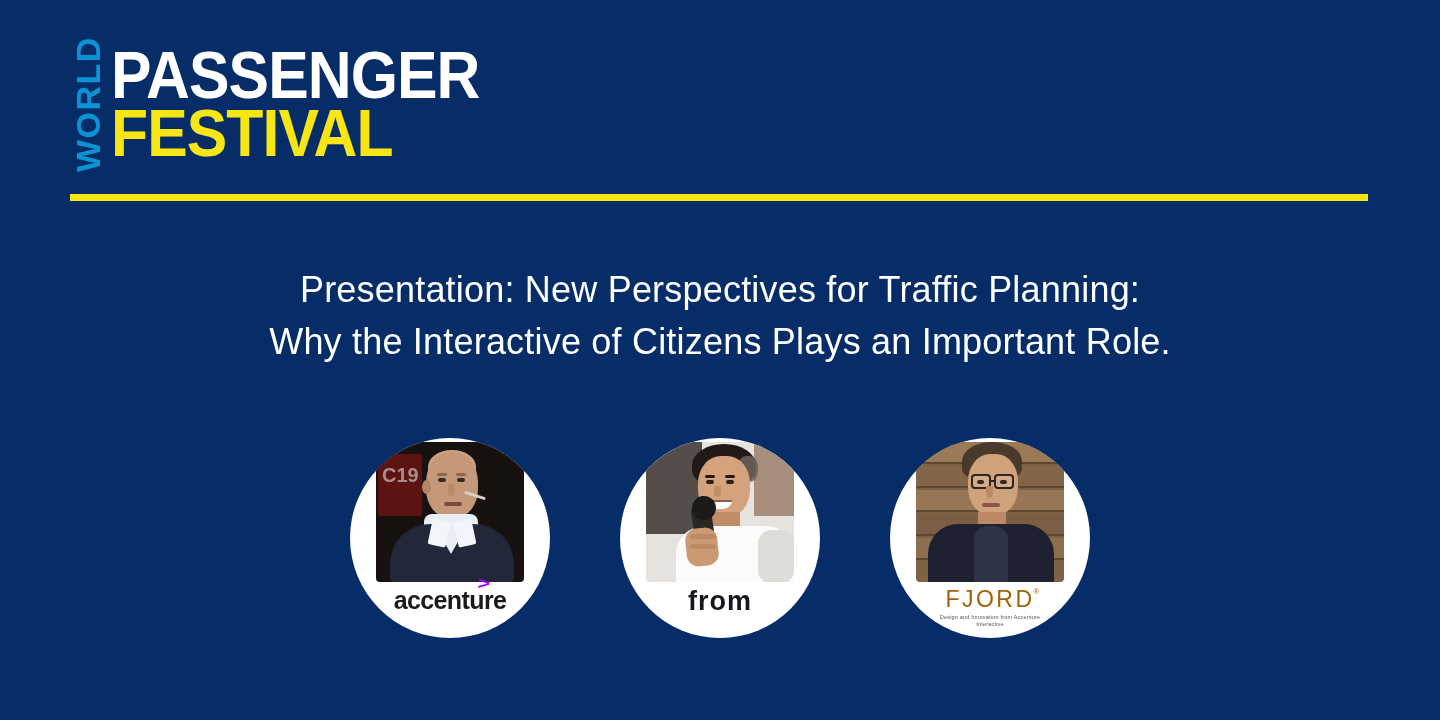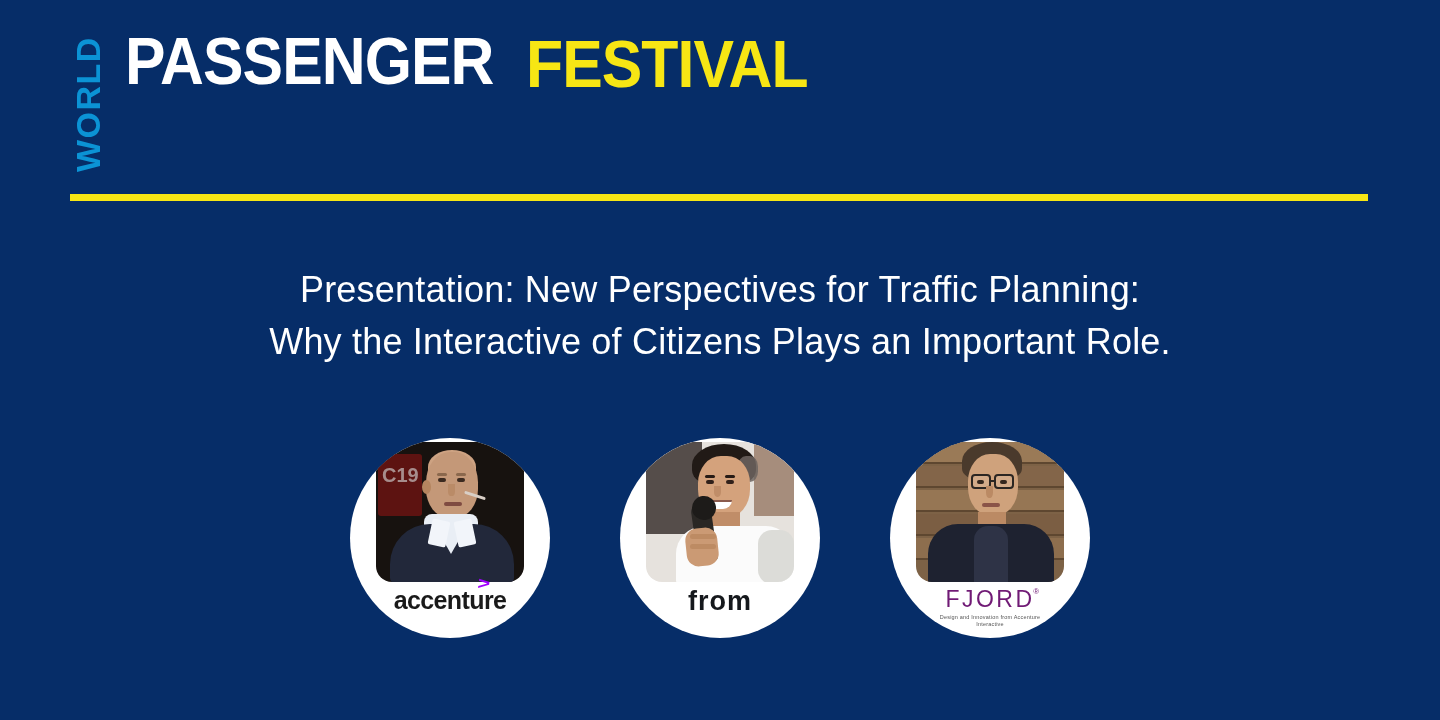--- a/index.html
+++ b/index.html
@@ -49,9 +49,9 @@
   }
   .logo-words {
     display:flex;
-    flex-direction:row;
+    flex-direction:column;
     justify-content:center;
-    margin-left:19px;
+    margin-left:5px;
   }
   .logo-line {
     font-family:"Liberation Sans Narrow","Liberation Sans",sans-serif;

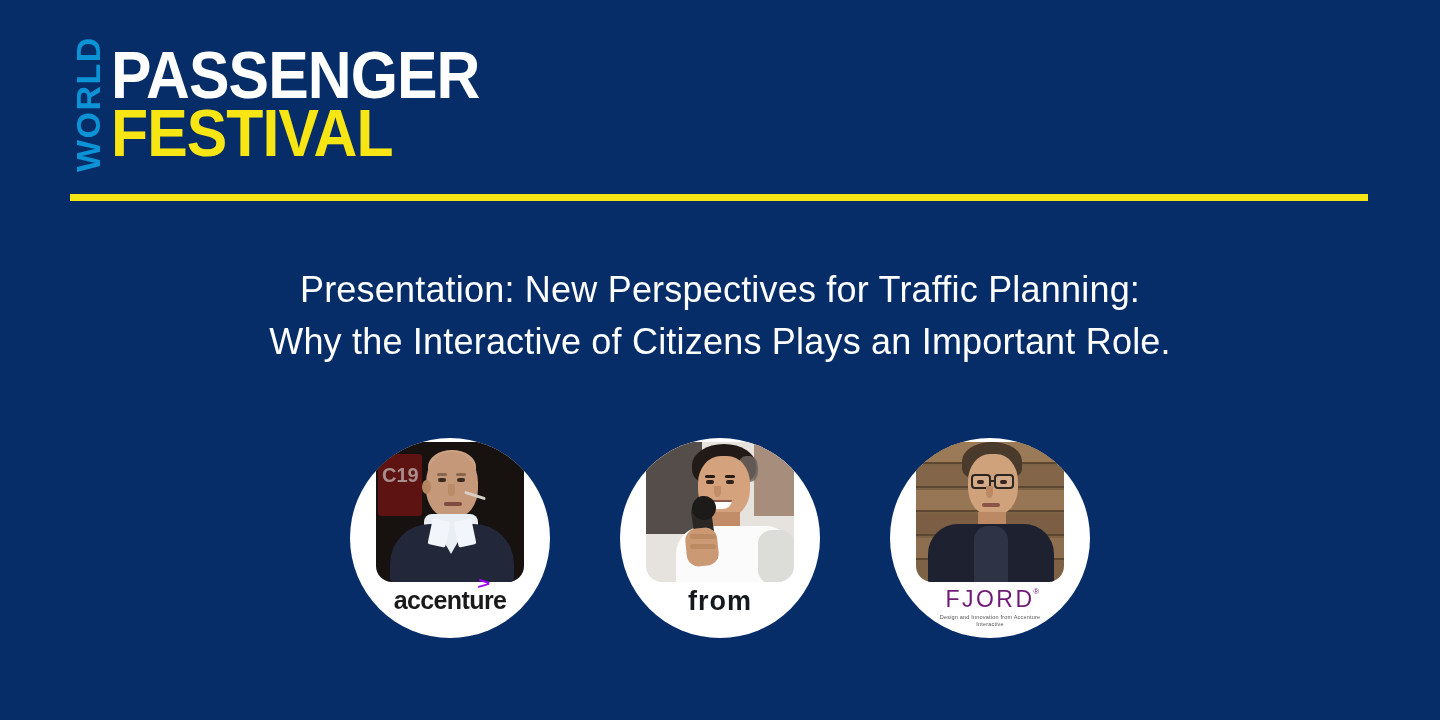--- a/index.html
+++ b/index.html
@@ -128,7 +128,7 @@
     position:relative;
     width:148px; height:140px;
     margin-top:4px;
-    border-radius:16px;
+    border-radius:4px;
     overflow:hidden;
     flex:none;
   }

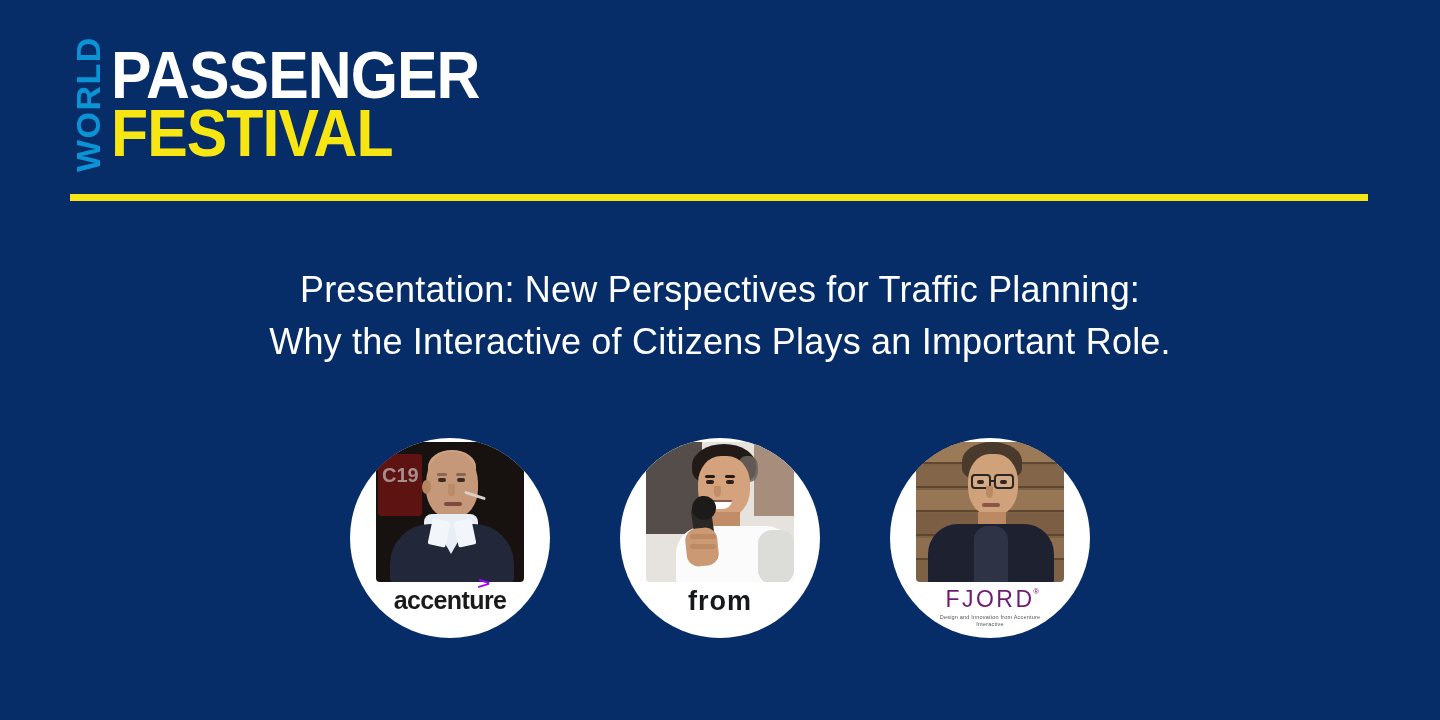--- a/index.html
+++ b/index.html
@@ -378,7 +378,7 @@
     font-family:"Liberation Sans", sans-serif;
     font-weight:400;
     font-size:23px;
-    color:#701a75;
+    color:#a16207;
     letter-spacing:2.5px;
     line-height:1;
     position:relative;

## Exercise requirements
When copying the records, reproduce every entry exactly and omit all pictures.

## Exercise answer
--- a/index.html
+++ b/index.html
@@ -49,9 +49,9 @@
   }
   .logo-words {
     display:flex;
-    flex-direction:row;
+    flex-direction:column;
     justify-content:center;
-    margin-left:19px;
+    margin-left:5px;
   }
   .logo-line {
     font-family:"Liberation Sans Narrow","Liberation Sans",sans-serif;

--- a/index.html
+++ b/index.html
@@ -128,7 +128,7 @@
     position:relative;
     width:148px; height:140px;
     margin-top:4px;
-    border-radius:16px;
+    border-radius:4px;
     overflow:hidden;
     flex:none;
   }

--- a/index.html
+++ b/index.html
@@ -378,7 +378,7 @@
     font-family:"Liberation Sans", sans-serif;
     font-weight:400;
     font-size:23px;
-    color:#701a75;
+    color:#a16207;
     letter-spacing:2.5px;
     line-height:1;
     position:relative;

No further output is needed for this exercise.